▸ Your instructions: The output has to be the full set of records, reproduced exactly, minus any picture.
"""
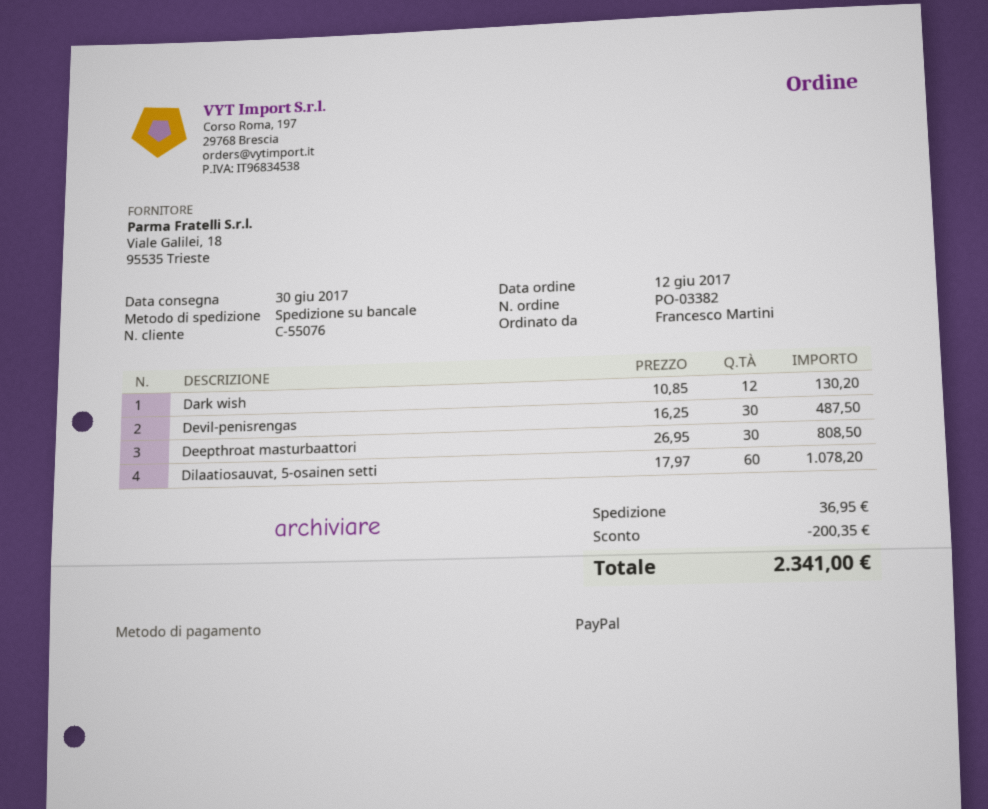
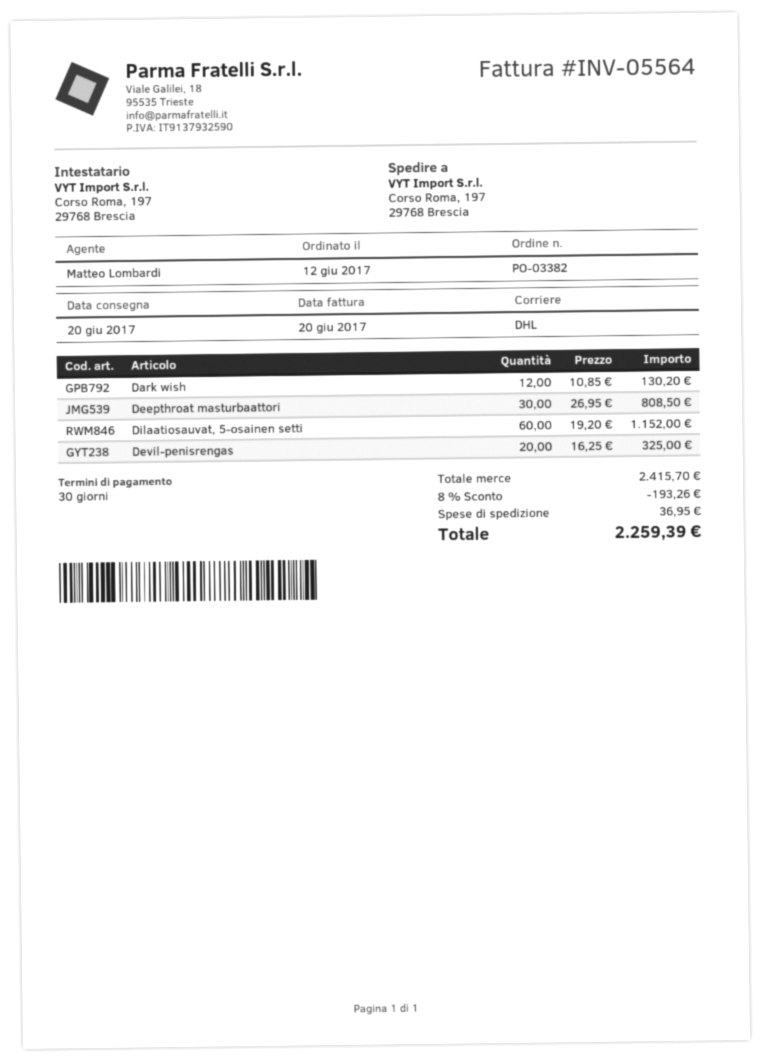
delivery date: 2017-06-30 -> 2017-06-20
shipping method: pallet freight -> DHL
Devil-penisrengas: 30 x 16.25 = 487.50 -> 20 x 16.25 = 325.00
Dilaatiosauvat, 5-osainen setti: 60 x 17.97 = 1078.20 -> 60 x 19.20 = 1152.00
discount: 200.35 -> 193.26
total: 2341.00 -> 2259.39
"""
▸ Response:
delivery date: 2017-06-30 -> 2017-06-20
shipping method: pallet freight -> DHL
Devil-penisrengas: 30 x 16.25 = 487.50 -> 20 x 16.25 = 325.00
Dilaatiosauvat, 5-osainen setti: 60 x 17.97 = 1078.20 -> 60 x 19.20 = 1152.00
discount: 200.35 -> 193.26
total: 2341.00 -> 2259.39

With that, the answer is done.